Occorre però ricordare che questo corpo-immagine, corpo-medium, è un corpo scisso, che rende virtuale il sentire. Il cyberspazio è lo spazio stesso del gioco, in cui viene meno il peso geografico, in cui la costruzione dello spazio sociale non contempla alcun piano regolatore, alcun discorso collettivo, alcuna collaborazione. La realizzazione del mondo negli spazi altri viene definita semplicemente mediante la sottoscrizione di un abbonamento, che comporta la dimensione della privatizzazione e un’urbanizzazione indifferente che dà forma ad un paesaggio scenografico, sospeso, a tema, che si qualifica come il prodotto di una sorta di democrazia del design, che ben traduce il mutamento contemporaneo del richiamo alla collettività: accesso e simulazione. Nonostante in questi spazi si verifichino anche manifestazioni che hanno attinenza col mondo reale (come quelle che hanno avuto luogo in Second Life e There.com durante il conflitto iracheno), la differenza sostanziale da quest’ultimo è sempre giocata dalla presenza-assenza del corpo.

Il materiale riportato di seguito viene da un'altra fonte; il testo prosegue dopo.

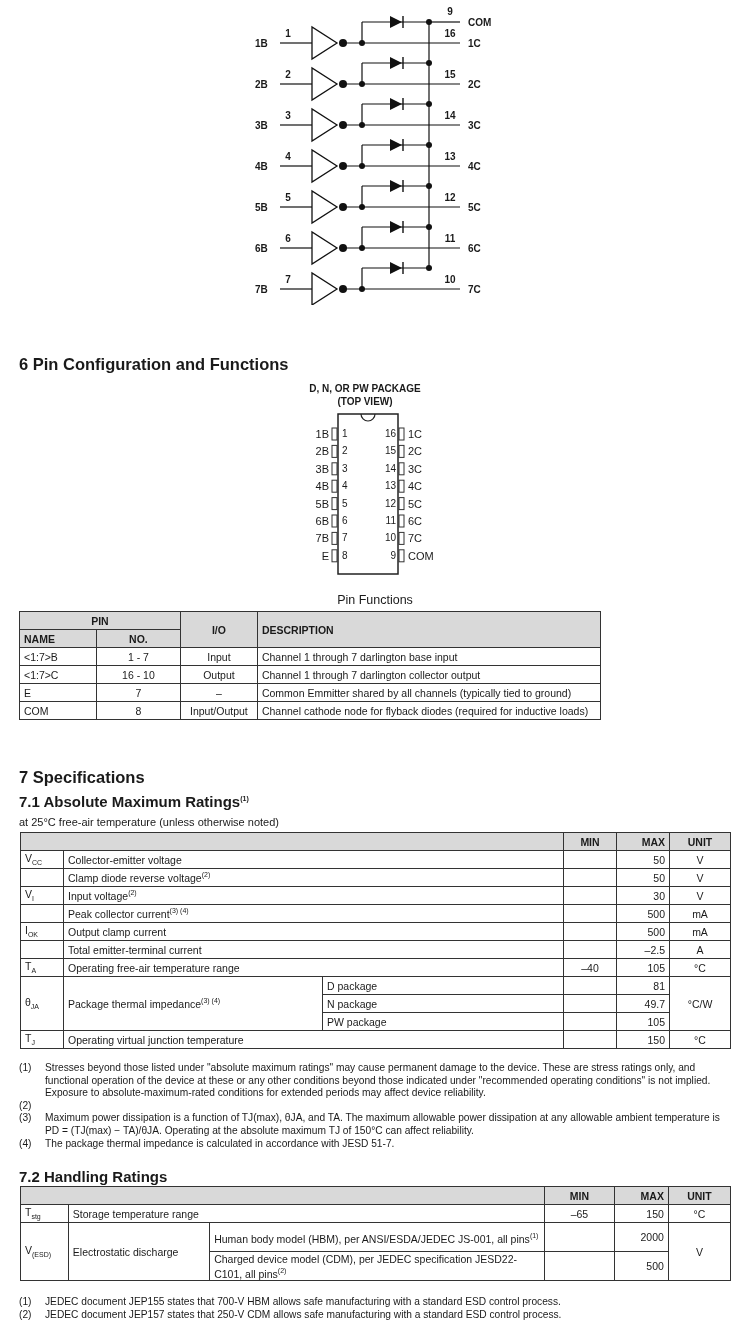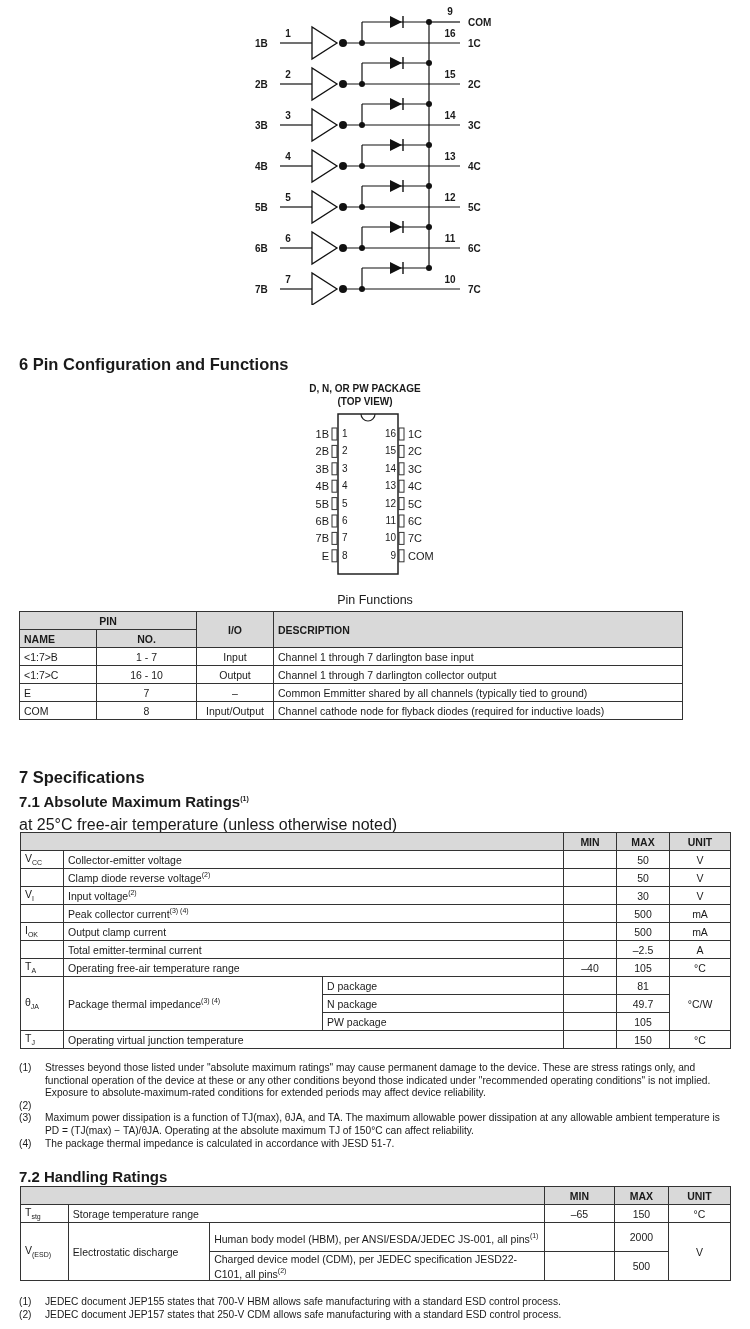"PIN" table { width: 664px -> 582px }
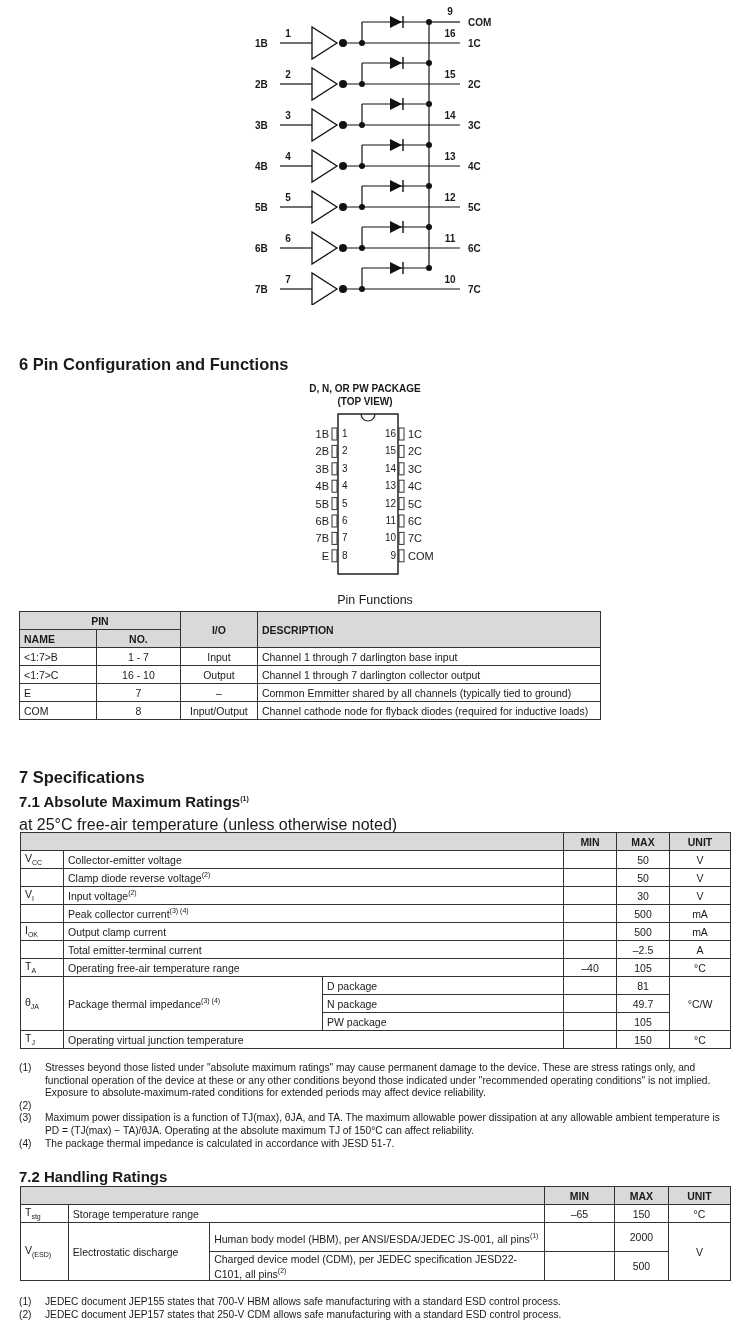"at 25°C free-air temperature (unless" .sub { font-size: 16px -> 11px }
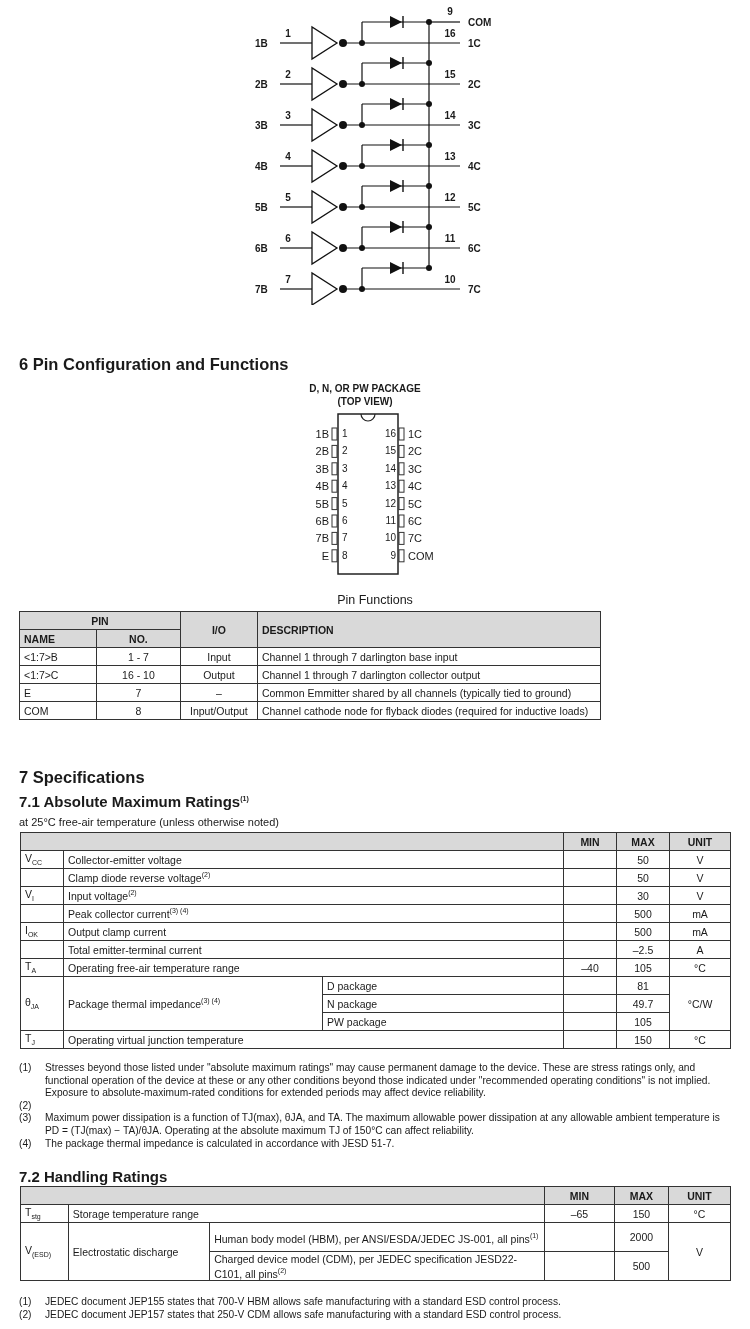"MAX" .r { text-align: center -> right }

Nei mondi virtuali tutto scompare con un click: il dissenso, la memoria, la vita; tutto è fittizio eppure influenza e plasma la realtà innescando mutamenti cognitivi, di sensibilità, pratiche e azione. Da questa consapevolezza la necessità di muovere verso una critica al realismo videoludico e al linguaggio delle simulazioni che già si qualificano come sofisticati mezzi di propaganda: della storia, di come dovrebbe essere la quotidianità, i rapporti, la sessualità e l’identità. Molteplice ma privata, e chiusa ad un reale dialogo con l’alterità. Fortunatamente la rete non è riconducibile solo a questi spazi, in essa esistono potenzialità inattese di sperimentazione, che si realizzano non solo per la natura ipertestuale della conoscenza ma anche per via della comunicazione virale e dei casi di hacking che hanno profondamente modificato il rapporto col quotidiano e con lo spazio metropolitano.
Saggio tratto da Extended Mind. Viaggio, comunicazione, moda, città, a cura di Carlotta Petracci, anno 2006.